Parents with mood disorders often feel guilty - which is why I hesitated to share this study article.
It says:
"It has been shown that even highly efficacious prevention programs for previously depressed adolescents were less effective if the parent was depressed. Our previous work has shown that treatment of the depressed parent to remission can reduce the symptoms of depression for both parent and child."
This is probably not news.
But might it also mean that when we prioritize our health we are engaged in good parenting?
I find the thought encouraging. It's not exactly obvious to all of us. Many of us have trouble taking care of ourselves thinking we must focus first or only on our children.
Yet, if we know that our own depression impacts our children we can't ignore that fact.
Of course, I can't help but wonder what the ACE scores are of the parents with depression. I wonder what the ACE score is of the teens with depression. And if and how the causes of ACEs were addressed.
That's pretty crucial information.
But even without knowing more I can take away this gem.
All I do to improve my mental health and happiness will have health benefits for my daughter.
That's empowering. This is the type of study which will be a gentle nudge getting me to do the things I know help me manage my moods.
If someone is battling a mood disorder for the first time it might be a while before one even knows how to manage the condition. And not all moods are easy to manage or treat.
But for those of us with a condition that's recurrent or long-term, and where we know what improves our health, this study if a reminder that prioritizing health is an urgent need not just a luxury to indulge if we have time.
I'm not suggesting we leave toddlers alone to do self-care or ignore the needs of those dependent on us. But for those of us with all or nothing thinking, who don't always know the difference between healthy parenting and overcompensating at martyr levels - this is a reminder.
No matter how old we are we can continue to parent ourselves in our ways that can benefit our own children.
These efforts alone might actually be considered part of good parenting.
There are some things I don't understand about the study. This paragraph, for example, which said:
"In the high- and low-risk groups did not show differences in education, employment status, or income at the 30-year follow-up, those in the high-risk group were more likely to be separated or divorced and had fewer children. They also received more treatment over a longer period of time, received more continuous treatment for emotional problems, and had worse overall functioning than those in the low-risk group."
I'm not sure what to make of these details. Does it mean the biggest toll of depression is on personal relationships? Or that those with fewer interpersonal relationships are more depressed?
Why do those who receive the longest and most continuous treatment also have overall worse functioning? Is that a reflection of the depth of depression being treated or the ineffectiveness of the treatment methods?
Or both?
I don't know.
How do you manage your own depression or that of your kid - or both? What do you make of this study summary? There's lots more to explore. Here's the start of the study summary.

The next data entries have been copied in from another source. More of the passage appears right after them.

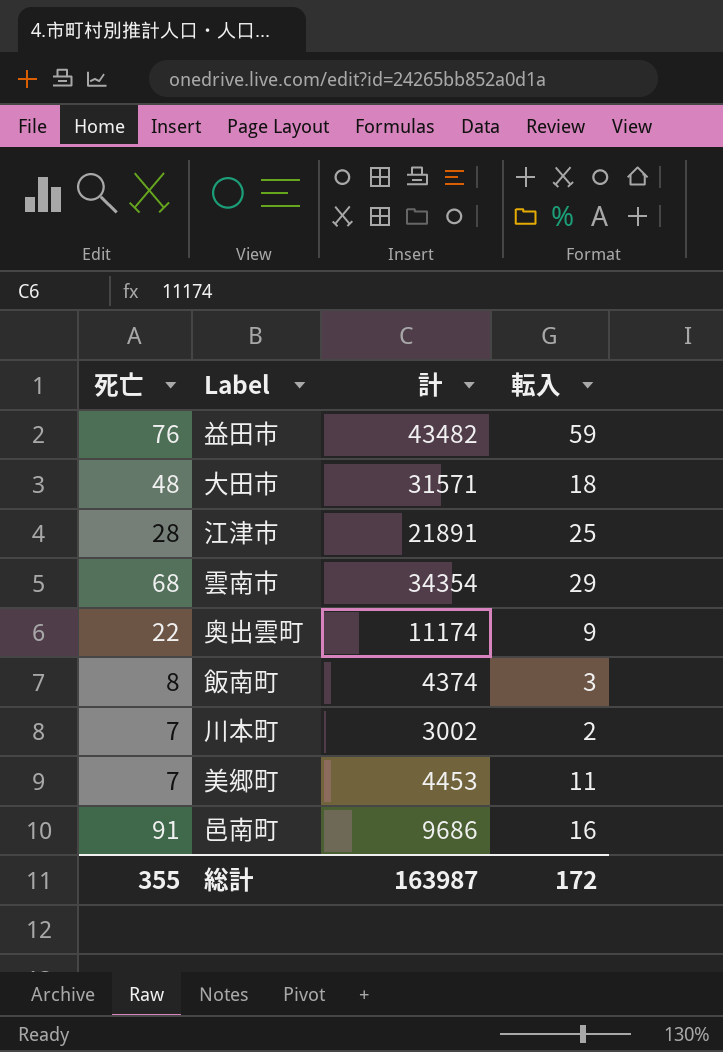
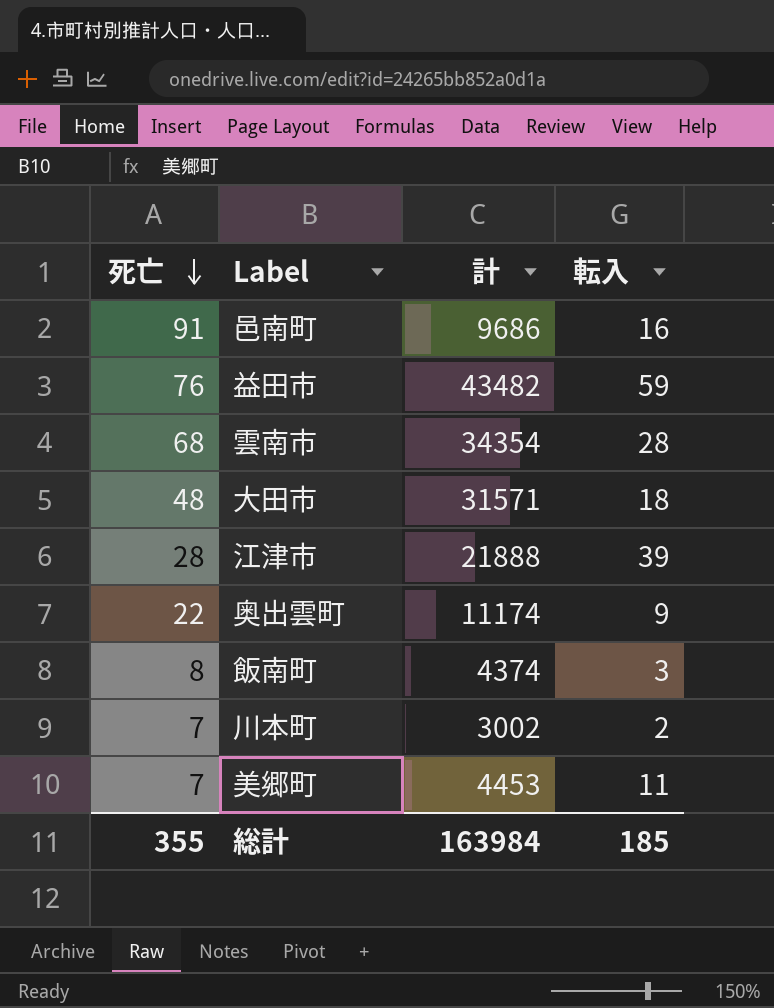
row order: none -> 死亡 descending
雲南市 | 転入: 29 -> 28
江津市 | 計: 21891 -> 21888
江津市 | 転入: 25 -> 39
総計 | 計: 163987 -> 163984
総計 | 転入: 172 -> 185

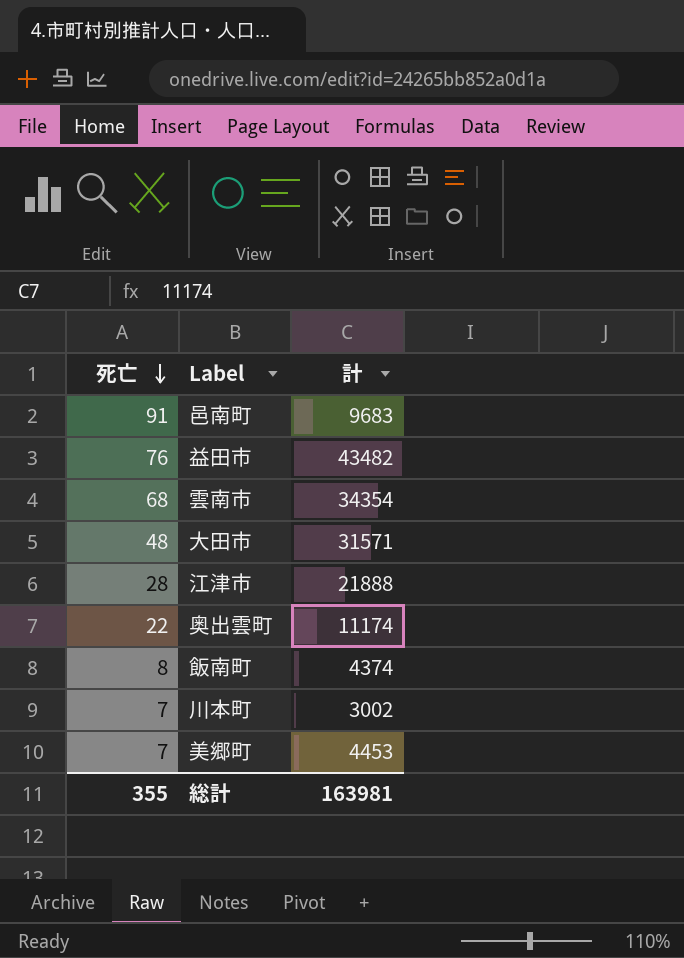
column 転入 | position: 4 -> none
邑南町 | 計: 9686 -> 9683
総計 | 計: 163984 -> 163981

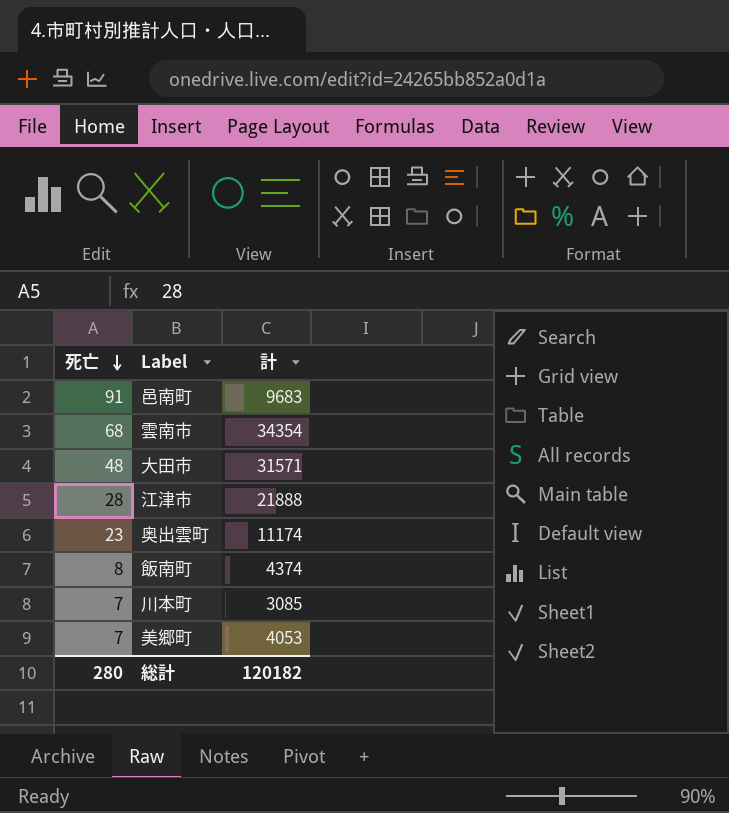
row 益田市: 76 | 43482 -> none
奥出雲町 | 死亡: 22 -> 23
川本町 | 計: 3002 -> 3085
美郷町 | 計: 4453 -> 4053
総計 | 死亡: 355 -> 280
総計 | 計: 163981 -> 120182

The latest report from a 30-year study of families at high- and low-risk for depression reveals that the offspring of depressed parents have a higher risk for depression, morbidity and mortality that persists into middle age. While major depression typically begins during adolescence in both high- and low-risk individuals, children with a family history are more likely to have recurrent episodes of depression and poor outcomes as they mature.